═════ Supplied material

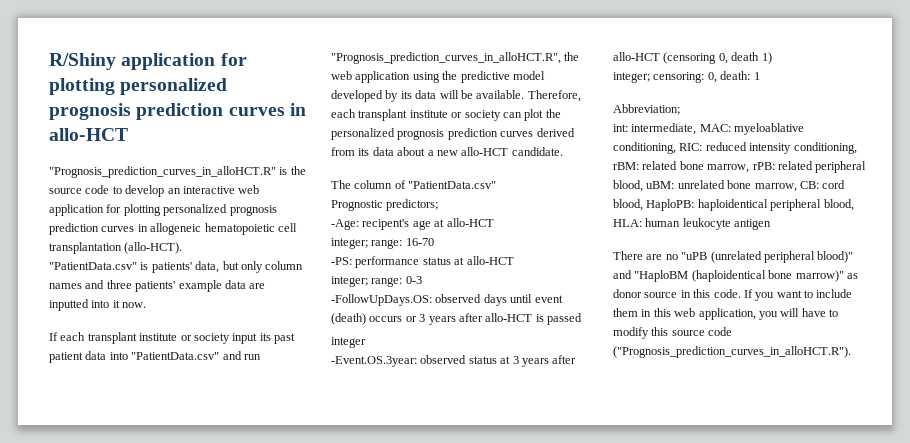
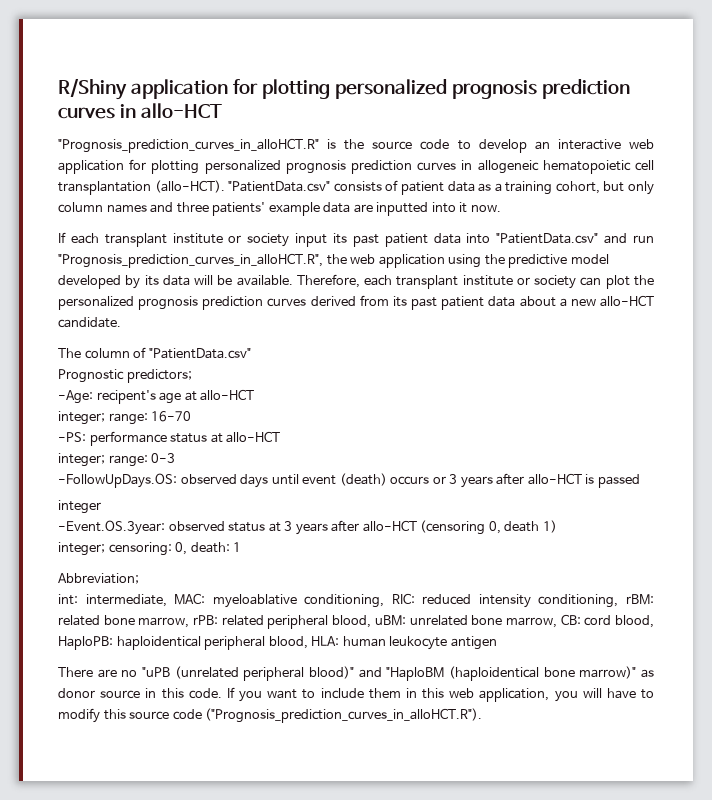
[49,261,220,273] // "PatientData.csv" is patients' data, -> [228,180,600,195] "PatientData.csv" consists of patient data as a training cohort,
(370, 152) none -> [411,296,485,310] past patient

══════════
═════ Supplied material

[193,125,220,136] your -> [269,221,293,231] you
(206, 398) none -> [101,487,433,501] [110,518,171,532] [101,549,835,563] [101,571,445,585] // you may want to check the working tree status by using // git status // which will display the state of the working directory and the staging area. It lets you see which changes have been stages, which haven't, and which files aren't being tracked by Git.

══════════
═════ Supplied material

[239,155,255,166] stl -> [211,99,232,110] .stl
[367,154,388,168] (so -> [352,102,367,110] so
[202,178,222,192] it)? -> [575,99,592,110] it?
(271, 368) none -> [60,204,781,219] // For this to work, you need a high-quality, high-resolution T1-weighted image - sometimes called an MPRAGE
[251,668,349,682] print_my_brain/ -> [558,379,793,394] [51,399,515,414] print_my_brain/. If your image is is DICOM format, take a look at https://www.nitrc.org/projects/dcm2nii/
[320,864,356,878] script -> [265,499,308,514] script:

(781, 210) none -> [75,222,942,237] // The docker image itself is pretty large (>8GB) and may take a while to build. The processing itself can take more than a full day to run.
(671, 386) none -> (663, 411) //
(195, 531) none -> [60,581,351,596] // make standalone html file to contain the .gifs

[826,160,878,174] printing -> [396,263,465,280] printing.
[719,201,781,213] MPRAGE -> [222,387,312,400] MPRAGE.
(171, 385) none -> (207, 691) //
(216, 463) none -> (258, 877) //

══════════

▶ _Problem description_
Scan the records above for the string "patient", then select every line that holds it.

▶ _Problem solution_
[49,261,220,273] // "PatientData.csv" is patients' data, -> [228,180,600,195] "PatientData.csv" consists of patient data as a training cohort,
(370, 152) none -> [411,296,485,310] past patient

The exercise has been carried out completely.